- RECORDS SHOWN -

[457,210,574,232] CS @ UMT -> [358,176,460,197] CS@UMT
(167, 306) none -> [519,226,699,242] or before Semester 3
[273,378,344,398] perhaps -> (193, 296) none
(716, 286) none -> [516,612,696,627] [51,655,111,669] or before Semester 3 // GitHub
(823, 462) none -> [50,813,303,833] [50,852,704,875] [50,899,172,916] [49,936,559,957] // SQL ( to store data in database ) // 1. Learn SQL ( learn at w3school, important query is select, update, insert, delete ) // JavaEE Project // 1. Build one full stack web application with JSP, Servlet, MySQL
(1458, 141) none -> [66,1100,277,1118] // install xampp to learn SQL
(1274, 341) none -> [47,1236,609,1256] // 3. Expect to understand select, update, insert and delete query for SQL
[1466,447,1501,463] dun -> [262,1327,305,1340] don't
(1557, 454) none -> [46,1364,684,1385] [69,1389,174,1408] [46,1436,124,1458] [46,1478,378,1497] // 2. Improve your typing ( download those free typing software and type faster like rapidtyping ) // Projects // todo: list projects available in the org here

---

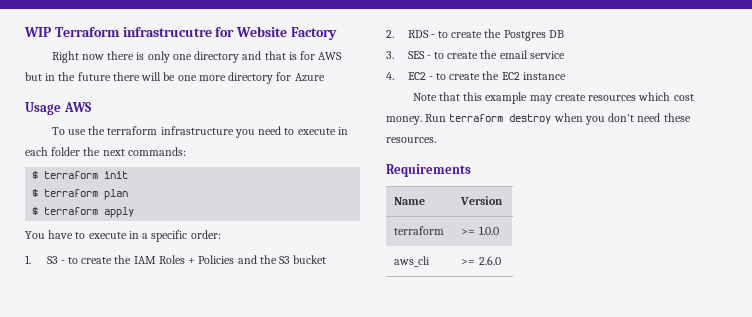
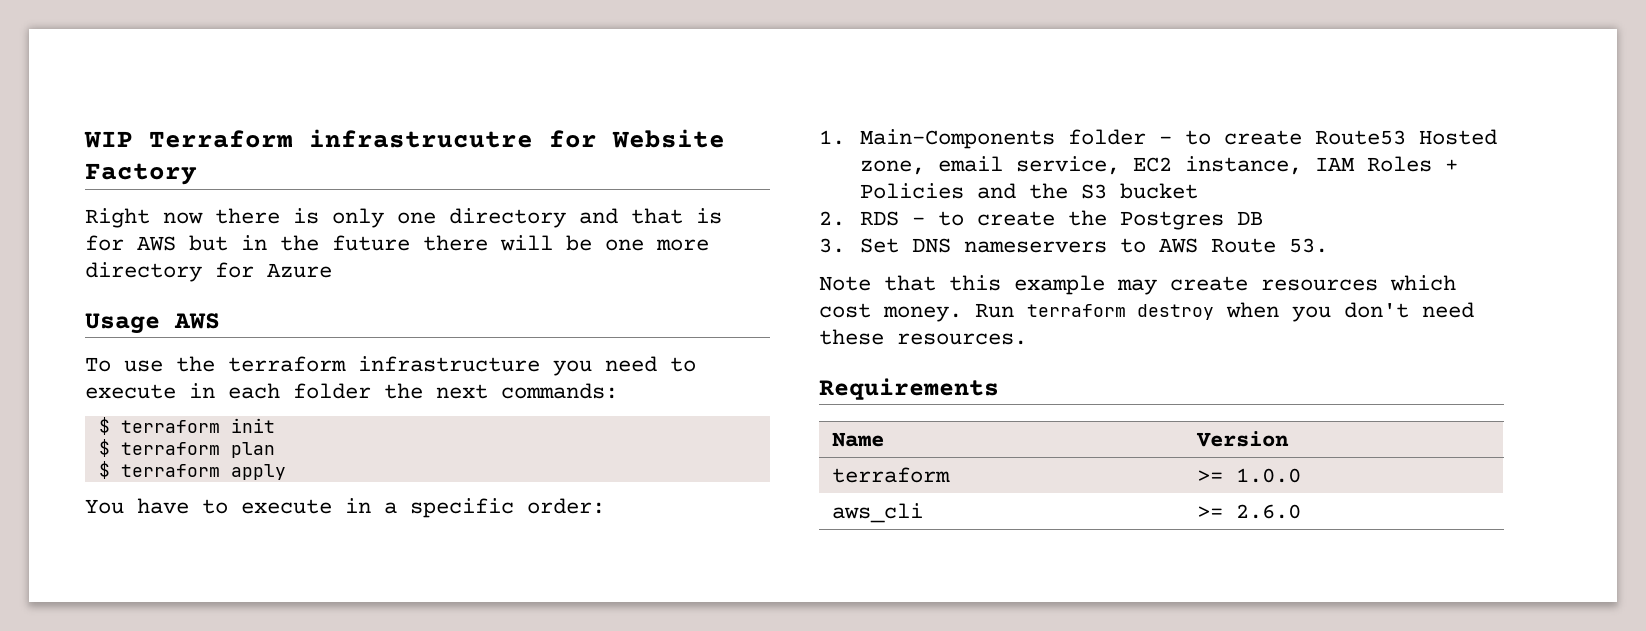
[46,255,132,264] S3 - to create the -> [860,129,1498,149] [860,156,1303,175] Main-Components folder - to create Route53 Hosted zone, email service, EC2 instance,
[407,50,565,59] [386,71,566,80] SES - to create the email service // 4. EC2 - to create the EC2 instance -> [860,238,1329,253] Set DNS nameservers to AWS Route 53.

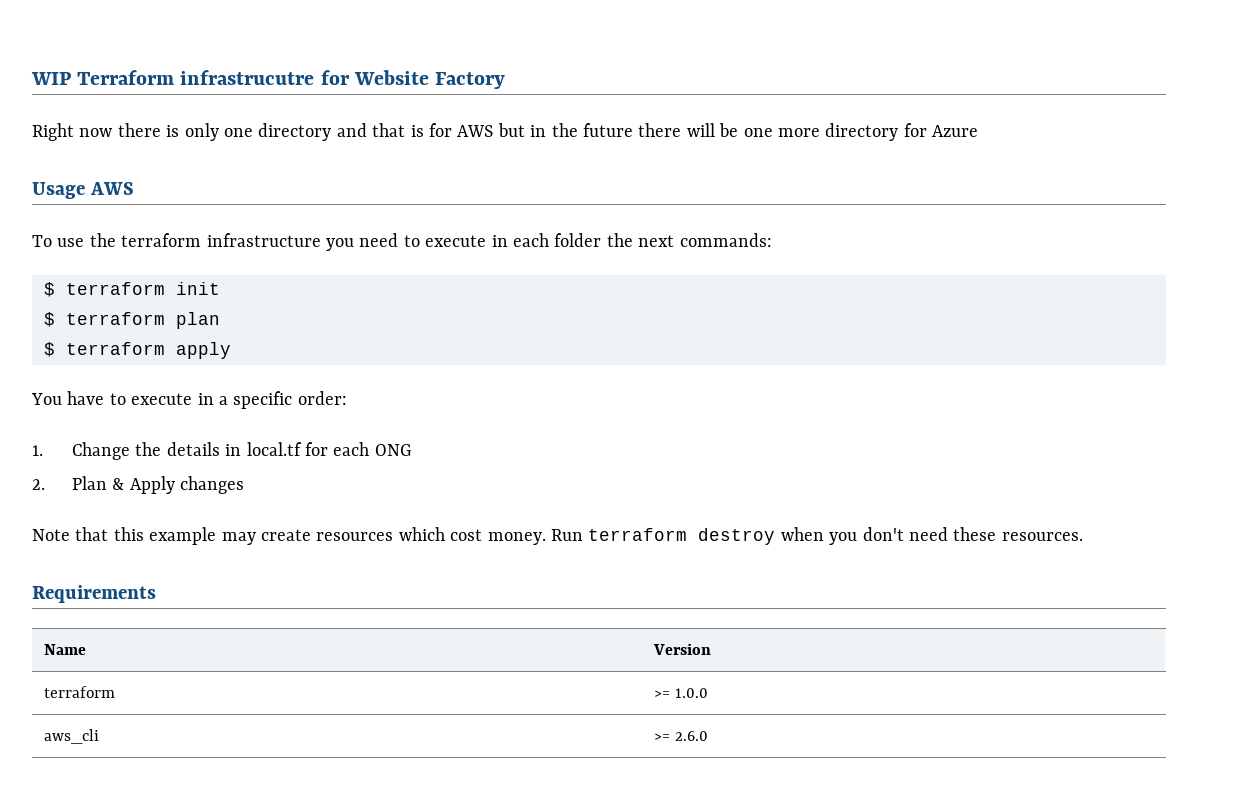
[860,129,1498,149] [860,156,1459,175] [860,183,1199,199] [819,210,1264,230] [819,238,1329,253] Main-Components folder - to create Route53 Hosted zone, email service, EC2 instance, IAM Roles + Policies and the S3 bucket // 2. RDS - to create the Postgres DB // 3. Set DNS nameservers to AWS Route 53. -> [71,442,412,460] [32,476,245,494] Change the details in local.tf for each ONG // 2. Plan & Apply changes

- DIRECTIONS -
Would you please write out, exactly and with no other lines, the stretch of the listing above from the line containing "[1466,447,1501,463] dun ->" through the line containing "(1557, 454) none"?

- EXERCISE OUTPUT -
[1466,447,1501,463] dun -> [262,1327,305,1340] don't
(1557, 454) none -> [46,1364,684,1385] [69,1389,174,1408] [46,1436,124,1458] [46,1478,378,1497] // 2. Improve your typing ( download those free typing software and type faster like rapidtyping ) // Projects // todo: list projects available in the org here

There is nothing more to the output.